— EXERCISE DETAILS —
Nothing in the entries may change when they are transcribed.
Segment Start: PROVIDED DATA
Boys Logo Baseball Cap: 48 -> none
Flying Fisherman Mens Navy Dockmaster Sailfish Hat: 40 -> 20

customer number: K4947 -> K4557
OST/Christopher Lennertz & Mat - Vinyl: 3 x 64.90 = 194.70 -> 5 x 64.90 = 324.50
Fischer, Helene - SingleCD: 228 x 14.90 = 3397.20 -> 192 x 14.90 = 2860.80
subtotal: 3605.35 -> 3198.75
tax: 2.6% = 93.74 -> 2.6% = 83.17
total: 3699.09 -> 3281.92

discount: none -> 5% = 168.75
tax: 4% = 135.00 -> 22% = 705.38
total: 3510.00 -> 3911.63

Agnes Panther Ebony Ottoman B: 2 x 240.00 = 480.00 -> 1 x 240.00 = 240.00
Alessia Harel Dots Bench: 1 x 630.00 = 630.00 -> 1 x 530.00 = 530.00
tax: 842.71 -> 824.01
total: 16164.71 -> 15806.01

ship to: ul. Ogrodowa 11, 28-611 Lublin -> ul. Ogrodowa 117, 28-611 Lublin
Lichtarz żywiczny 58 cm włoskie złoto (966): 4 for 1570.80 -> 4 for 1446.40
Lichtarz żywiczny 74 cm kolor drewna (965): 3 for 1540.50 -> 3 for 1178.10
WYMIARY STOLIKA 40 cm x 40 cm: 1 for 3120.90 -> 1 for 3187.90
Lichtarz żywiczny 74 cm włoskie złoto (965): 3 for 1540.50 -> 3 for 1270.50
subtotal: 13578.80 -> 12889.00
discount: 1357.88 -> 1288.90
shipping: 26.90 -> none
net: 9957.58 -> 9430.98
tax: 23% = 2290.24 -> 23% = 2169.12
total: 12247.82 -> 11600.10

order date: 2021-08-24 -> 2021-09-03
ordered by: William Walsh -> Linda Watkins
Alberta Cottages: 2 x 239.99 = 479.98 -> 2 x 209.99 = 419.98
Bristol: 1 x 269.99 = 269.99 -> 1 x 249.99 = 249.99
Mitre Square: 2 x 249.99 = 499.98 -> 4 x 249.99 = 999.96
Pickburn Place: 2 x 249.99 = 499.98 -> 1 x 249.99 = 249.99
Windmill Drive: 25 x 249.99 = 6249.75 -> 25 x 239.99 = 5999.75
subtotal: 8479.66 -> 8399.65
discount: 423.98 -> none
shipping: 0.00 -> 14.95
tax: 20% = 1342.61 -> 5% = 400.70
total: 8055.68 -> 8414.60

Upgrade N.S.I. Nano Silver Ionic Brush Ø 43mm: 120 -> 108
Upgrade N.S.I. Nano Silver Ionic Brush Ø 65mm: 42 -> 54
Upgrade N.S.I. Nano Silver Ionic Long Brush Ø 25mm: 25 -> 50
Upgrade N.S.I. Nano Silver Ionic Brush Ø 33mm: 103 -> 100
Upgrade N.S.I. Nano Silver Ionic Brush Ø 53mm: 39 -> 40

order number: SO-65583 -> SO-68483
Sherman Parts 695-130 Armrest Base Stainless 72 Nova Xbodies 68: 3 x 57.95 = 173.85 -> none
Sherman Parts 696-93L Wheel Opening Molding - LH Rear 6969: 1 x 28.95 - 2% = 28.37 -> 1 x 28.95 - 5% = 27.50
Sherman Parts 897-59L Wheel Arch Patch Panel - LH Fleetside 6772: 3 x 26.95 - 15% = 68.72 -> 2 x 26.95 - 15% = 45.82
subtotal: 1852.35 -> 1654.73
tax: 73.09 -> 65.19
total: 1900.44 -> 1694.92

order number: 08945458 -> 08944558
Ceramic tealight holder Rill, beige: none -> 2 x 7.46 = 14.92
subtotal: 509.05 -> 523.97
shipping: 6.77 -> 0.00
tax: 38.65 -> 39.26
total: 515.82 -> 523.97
Segment End: PROVIDED DATA
— ANSWER —
Boys Logo Baseball Cap: 48 -> none
Flying Fisherman Mens Navy Dockmaster Sailfish Hat: 40 -> 20

customer number: K4947 -> K4557
OST/Christopher Lennertz & Mat - Vinyl: 3 x 64.90 = 194.70 -> 5 x 64.90 = 324.50
Fischer, Helene - SingleCD: 228 x 14.90 = 3397.20 -> 192 x 14.90 = 2860.80
subtotal: 3605.35 -> 3198.75
tax: 2.6% = 93.74 -> 2.6% = 83.17
total: 3699.09 -> 3281.92

discount: none -> 5% = 168.75
tax: 4% = 135.00 -> 22% = 705.38
total: 3510.00 -> 3911.63

Agnes Panther Ebony Ottoman B: 2 x 240.00 = 480.00 -> 1 x 240.00 = 240.00
Alessia Harel Dots Bench: 1 x 630.00 = 630.00 -> 1 x 530.00 = 530.00
tax: 842.71 -> 824.01
total: 16164.71 -> 15806.01

ship to: ul. Ogrodowa 11, 28-611 Lublin -> ul. Ogrodowa 117, 28-611 Lublin
Lichtarz żywiczny 58 cm włoskie złoto (966): 4 for 1570.80 -> 4 for 1446.40
Lichtarz żywiczny 74 cm kolor drewna (965): 3 for 1540.50 -> 3 for 1178.10
WYMIARY STOLIKA 40 cm x 40 cm: 1 for 3120.90 -> 1 for 3187.90
Lichtarz żywiczny 74 cm włoskie złoto (965): 3 for 1540.50 -> 3 for 1270.50
subtotal: 13578.80 -> 12889.00
discount: 1357.88 -> 1288.90
shipping: 26.90 -> none
net: 9957.58 -> 9430.98
tax: 23% = 2290.24 -> 23% = 2169.12
total: 12247.82 -> 11600.10

order date: 2021-08-24 -> 2021-09-03
ordered by: William Walsh -> Linda Watkins
Alberta Cottages: 2 x 239.99 = 479.98 -> 2 x 209.99 = 419.98
Bristol: 1 x 269.99 = 269.99 -> 1 x 249.99 = 249.99
Mitre Square: 2 x 249.99 = 499.98 -> 4 x 249.99 = 999.96
Pickburn Place: 2 x 249.99 = 499.98 -> 1 x 249.99 = 249.99
Windmill Drive: 25 x 249.99 = 6249.75 -> 25 x 239.99 = 5999.75
subtotal: 8479.66 -> 8399.65
discount: 423.98 -> none
shipping: 0.00 -> 14.95
tax: 20% = 1342.61 -> 5% = 400.70
total: 8055.68 -> 8414.60

Upgrade N.S.I. Nano Silver Ionic Brush Ø 43mm: 120 -> 108
Upgrade N.S.I. Nano Silver Ionic Brush Ø 65mm: 42 -> 54
Upgrade N.S.I. Nano Silver Ionic Long Brush Ø 25mm: 25 -> 50
Upgrade N.S.I. Nano Silver Ionic Brush Ø 33mm: 103 -> 100
Upgrade N.S.I. Nano Silver Ionic Brush Ø 53mm: 39 -> 40

order number: SO-65583 -> SO-68483
Sherman Parts 695-130 Armrest Base Stainless 72 Nova Xbodies 68: 3 x 57.95 = 173.85 -> none
Sherman Parts 696-93L Wheel Opening Molding - LH Rear 6969: 1 x 28.95 - 2% = 28.37 -> 1 x 28.95 - 5% = 27.50
Sherman Parts 897-59L Wheel Arch Patch Panel - LH Fleetside 6772: 3 x 26.95 - 15% = 68.72 -> 2 x 26.95 - 15% = 45.82
subtotal: 1852.35 -> 1654.73
tax: 73.09 -> 65.19
total: 1900.44 -> 1694.92

order number: 08945458 -> 08944558
Ceramic tealight holder Rill, beige: none -> 2 x 7.46 = 14.92
subtotal: 509.05 -> 523.97
shipping: 6.77 -> 0.00
tax: 38.65 -> 39.26
total: 515.82 -> 523.97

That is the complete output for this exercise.